──────── PROVIDED RECORDS

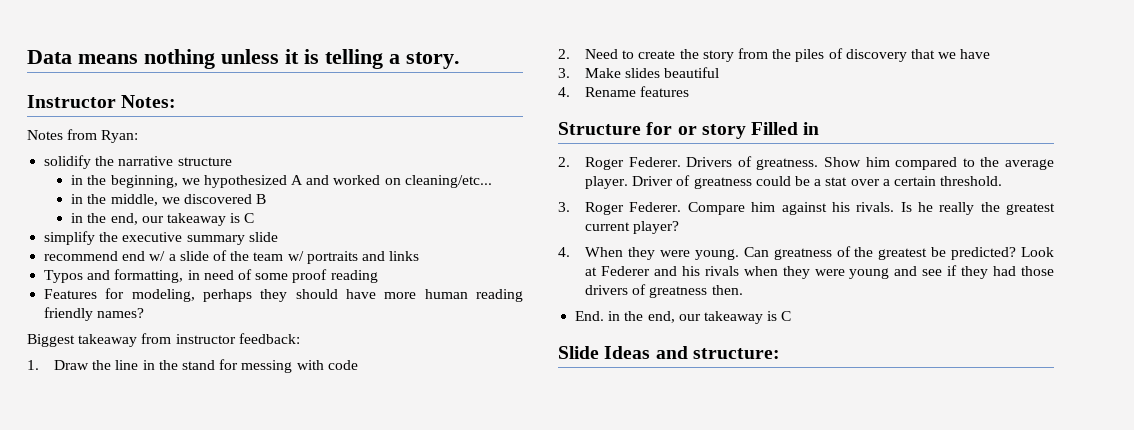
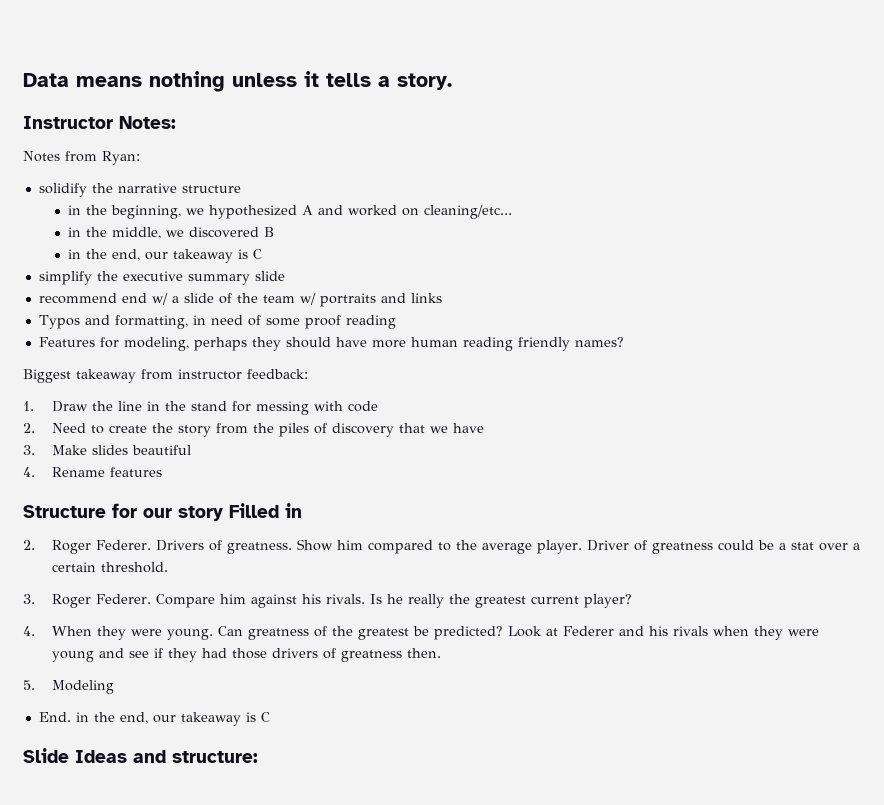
[304,49,383,69] is telling -> [326,73,371,87] tells
[677,126,697,135] or -> [143,508,172,518] our
(743, 290) none -> [23,680,114,694] // 5. Modeling

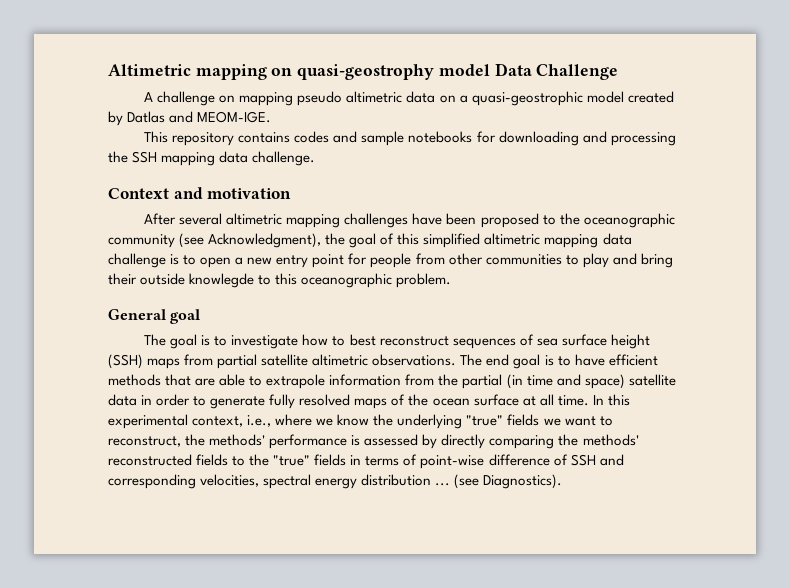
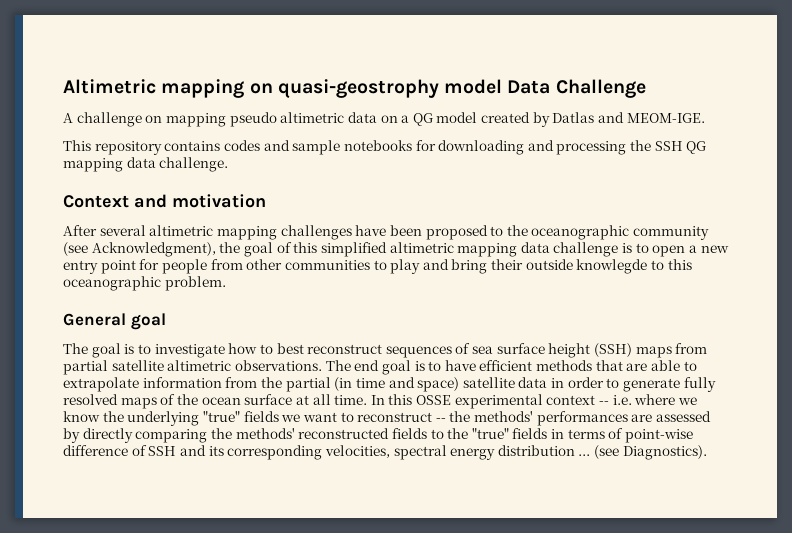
[471,91,583,106] quasi-geostrophic -> [412,113,433,126] QG
(158, 157) none -> [686,141,707,154] QG
[266,374,326,389] extrapole -> [63,377,139,392] extrapolate
[108,414,272,429] experimental context, i.e., -> [416,394,632,409] OSSE experimental context -- i.e.
[108,434,361,449] reconstruct, the methods' performance is -> [357,411,653,426] reconstruct -- the methods' performances are
(624, 460) none -> [208,446,224,456] its

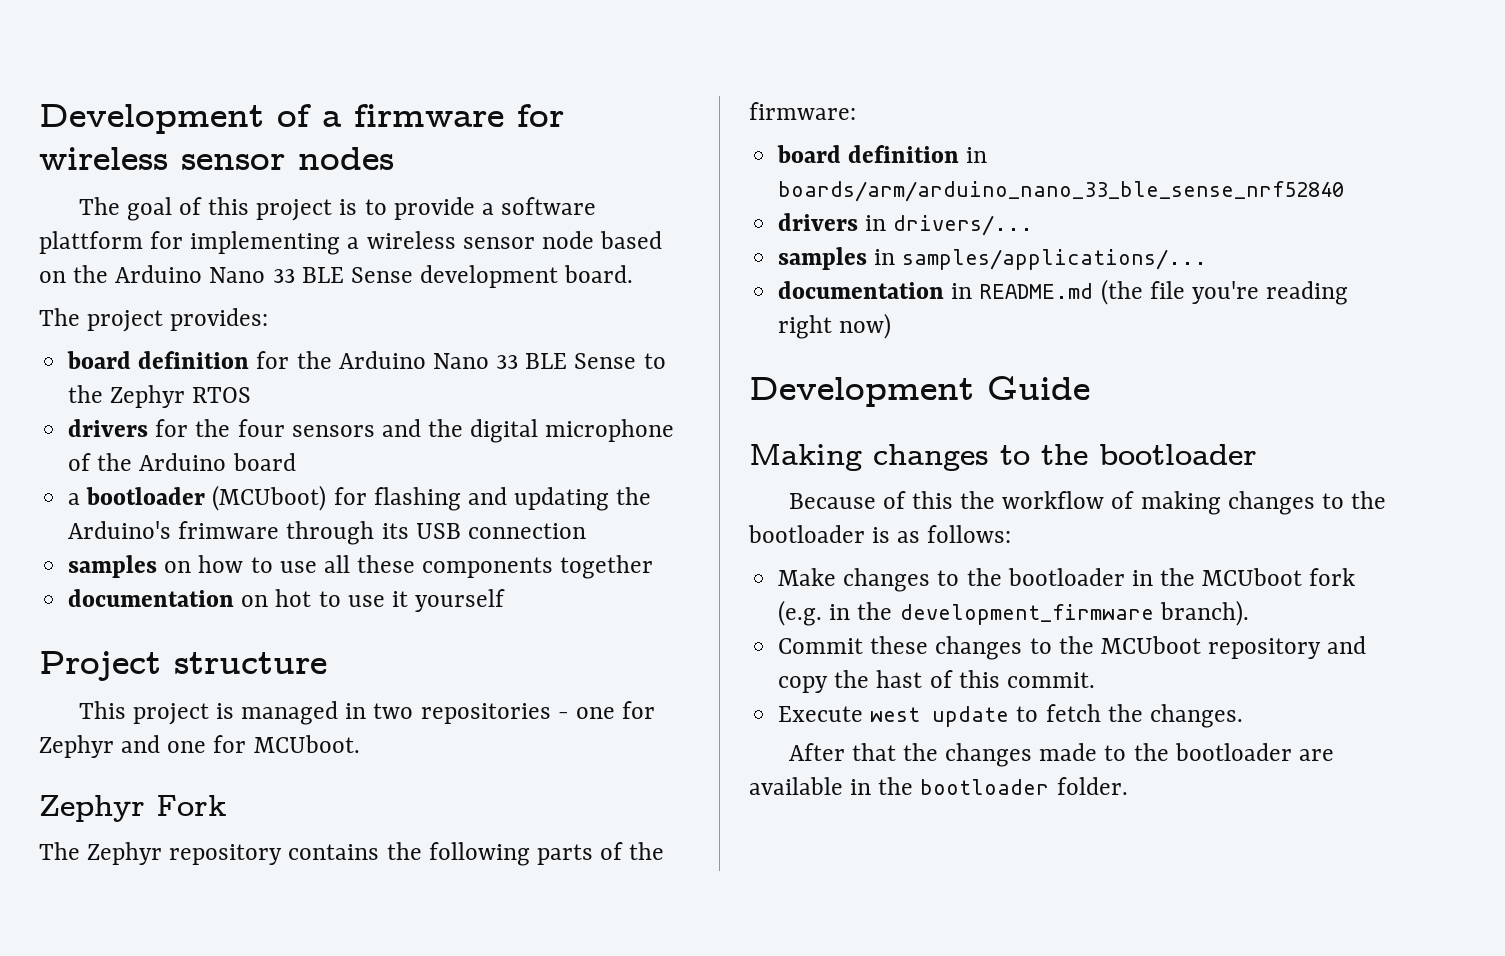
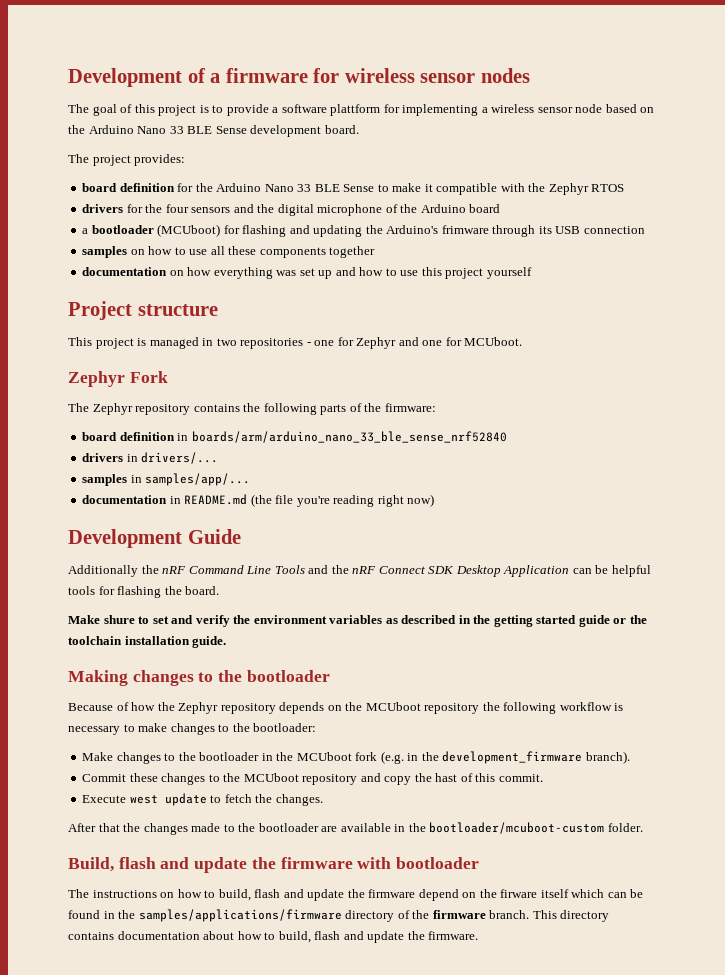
(666, 361) none -> [392,183,525,195] make it compatible with
[275,589,408,607] hot to use it -> [187,267,484,279] how everything was set up and how to use this project
[902,249,1208,270] samples/applications/... -> [145,473,251,486] samples/app/...
(1090, 388) none -> [68,565,651,577] [68,586,220,598] [68,615,647,627] [68,636,227,648] // Additionally the nRF Command Line Tools and the nRF Connect SDK Desktop Application can be helpful tools for flashing the board. // Make shure to set and verify the environment variables as described in the getting started guide or the toolchain installation guide.
[911,491,1387,515] [748,525,1012,543] this the workflow of making changes to the bootloader is as follows: -> [131,702,624,714] [68,723,317,735] how the Zephyr repository depends on the MCUboot repository the following workflow is necessary to make changes to the bootloader:
[920,777,1128,795] bootloader folder. -> [429,822,643,834] [68,857,480,873] [68,889,644,901] [68,909,610,922] [68,931,479,943] bootloader/mcuboot-custom folder. // Build, flash and update the firmware with bootloader // The instructions on how to build, flash and update the firmware depend on the firware itself which can be found in the samples/applications/firmware directory of the firmware branch. This directory contains documentation about how to build, flash and update the firmware.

────────────────

Transcribe the whole of the data exactly, minus any pictures.

[304,49,383,69] is telling -> [326,73,371,87] tells
[677,126,697,135] or -> [143,508,172,518] our
(743, 290) none -> [23,680,114,694] // 5. Modeling

[471,91,583,106] quasi-geostrophic -> [412,113,433,126] QG
(158, 157) none -> [686,141,707,154] QG
[266,374,326,389] extrapole -> [63,377,139,392] extrapolate
[108,414,272,429] experimental context, i.e., -> [416,394,632,409] OSSE experimental context -- i.e.
[108,434,361,449] reconstruct, the methods' performance is -> [357,411,653,426] reconstruct -- the methods' performances are
(624, 460) none -> [208,446,224,456] its

(666, 361) none -> [392,183,525,195] make it compatible with
[275,589,408,607] hot to use it -> [187,267,484,279] how everything was set up and how to use this project
[902,249,1208,270] samples/applications/... -> [145,473,251,486] samples/app/...
(1090, 388) none -> [68,565,651,577] [68,586,220,598] [68,615,647,627] [68,636,227,648] // Additionally the nRF Command Line Tools and the nRF Connect SDK Desktop Application can be helpful tools for flashing the board. // Make shure to set and verify the environment variables as described in the getting started guide or the toolchain installation guide.
[911,491,1387,515] [748,525,1012,543] this the workflow of making changes to the bootloader is as follows: -> [131,702,624,714] [68,723,317,735] how the Zephyr repository depends on the MCUboot repository the following workflow is necessary to make changes to the bootloader:
[920,777,1128,795] bootloader folder. -> [429,822,643,834] [68,857,480,873] [68,889,644,901] [68,909,610,922] [68,931,479,943] bootloader/mcuboot-custom folder. // Build, flash and update the firmware with bootloader // The instructions on how to build, flash and update the firmware depend on the firware itself which can be found in the samples/applications/firmware directory of the firmware branch. This directory contains documentation about how to build, flash and update the firmware.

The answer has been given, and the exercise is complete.